Recorded data:

● ● ● ● ●

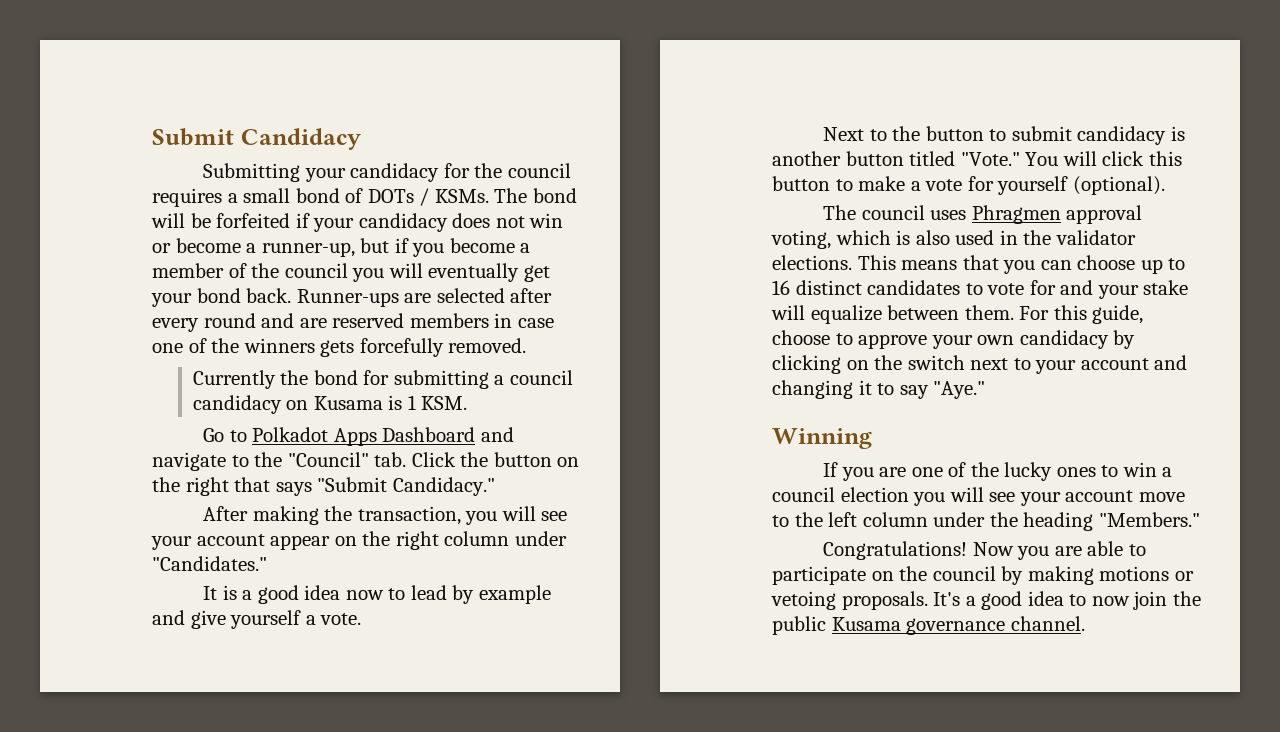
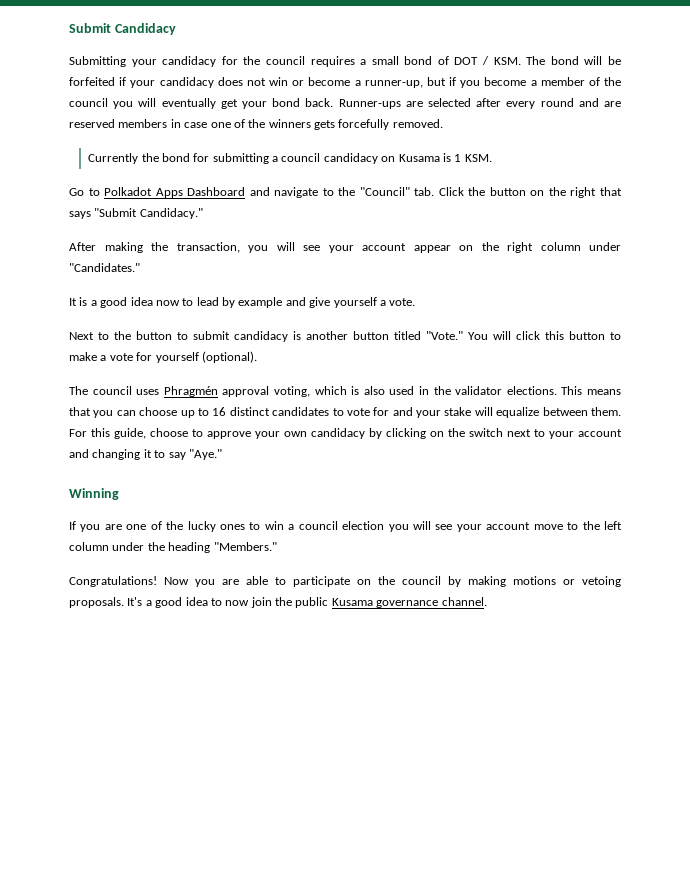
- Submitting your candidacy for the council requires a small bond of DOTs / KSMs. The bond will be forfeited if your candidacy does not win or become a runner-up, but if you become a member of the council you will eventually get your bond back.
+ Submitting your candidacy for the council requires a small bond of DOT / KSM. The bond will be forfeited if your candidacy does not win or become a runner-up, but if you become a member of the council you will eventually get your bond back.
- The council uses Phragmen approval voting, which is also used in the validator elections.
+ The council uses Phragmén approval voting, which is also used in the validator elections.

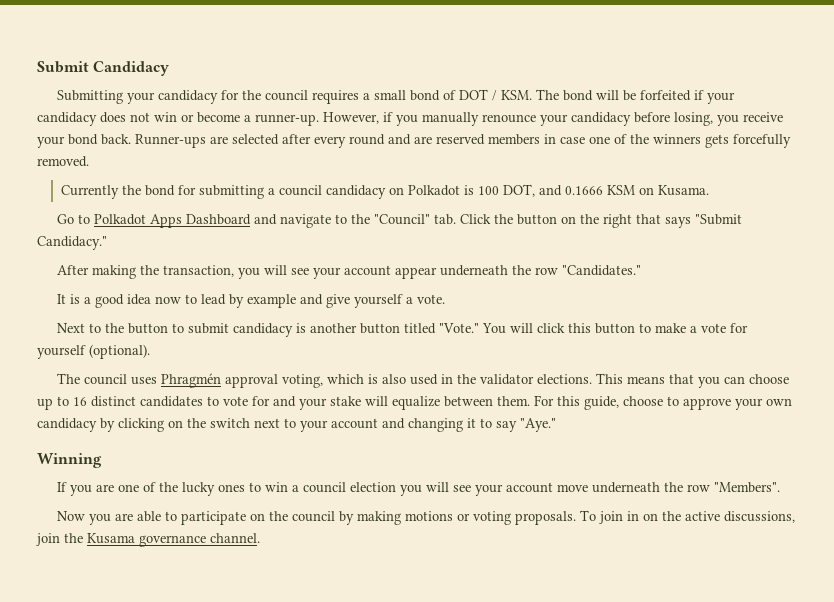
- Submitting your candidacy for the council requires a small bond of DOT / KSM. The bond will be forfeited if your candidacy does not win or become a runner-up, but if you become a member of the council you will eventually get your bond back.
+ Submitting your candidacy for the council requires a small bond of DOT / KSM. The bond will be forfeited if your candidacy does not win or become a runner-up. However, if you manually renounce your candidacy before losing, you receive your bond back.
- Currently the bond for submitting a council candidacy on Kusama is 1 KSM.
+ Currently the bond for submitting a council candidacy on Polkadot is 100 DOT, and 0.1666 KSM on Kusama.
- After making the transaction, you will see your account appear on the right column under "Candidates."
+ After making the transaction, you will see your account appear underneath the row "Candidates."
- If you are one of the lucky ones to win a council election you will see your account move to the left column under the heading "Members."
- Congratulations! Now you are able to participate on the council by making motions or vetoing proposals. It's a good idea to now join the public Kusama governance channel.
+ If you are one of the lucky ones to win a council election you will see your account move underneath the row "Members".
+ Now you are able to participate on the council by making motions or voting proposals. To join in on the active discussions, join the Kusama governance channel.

● ● ● ● ●

_WHAT TO DO:_
Leave out the pictures and retype every line above exactly.

_RESPONSE BELOW:_
- Submitting your candidacy for the council requires a small bond of DOTs / KSMs. The bond will be forfeited if your candidacy does not win or become a runner-up, but if you become a member of the council you will eventually get your bond back.
+ Submitting your candidacy for the council requires a small bond of DOT / KSM. The bond will be forfeited if your candidacy does not win or become a runner-up, but if you become a member of the council you will eventually get your bond back.
- The council uses Phragmen approval voting, which is also used in the validator elections.
+ The council uses Phragmén approval voting, which is also used in the validator elections.

- Submitting your candidacy for the council requires a small bond of DOT / KSM. The bond will be forfeited if your candidacy does not win or become a runner-up, but if you become a member of the council you will eventually get your bond back.
+ Submitting your candidacy for the council requires a small bond of DOT / KSM. The bond will be forfeited if your candidacy does not win or become a runner-up. However, if you manually renounce your candidacy before losing, you receive your bond back.
- Currently the bond for submitting a council candidacy on Kusama is 1 KSM.
+ Currently the bond for submitting a council candidacy on Polkadot is 100 DOT, and 0.1666 KSM on Kusama.
- After making the transaction, you will see your account appear on the right column under "Candidates."
+ After making the transaction, you will see your account appear underneath the row "Candidates."
- If you are one of the lucky ones to win a council election you will see your account move to the left column under the heading "Members."
- Congratulations! Now you are able to participate on the council by making motions or vetoing proposals. It's a good idea to now join the public Kusama governance channel.
+ If you are one of the lucky ones to win a council election you will see your account move underneath the row "Members".
+ Now you are able to participate on the council by making motions or voting proposals. To join in on the active discussions, join the Kusama governance channel.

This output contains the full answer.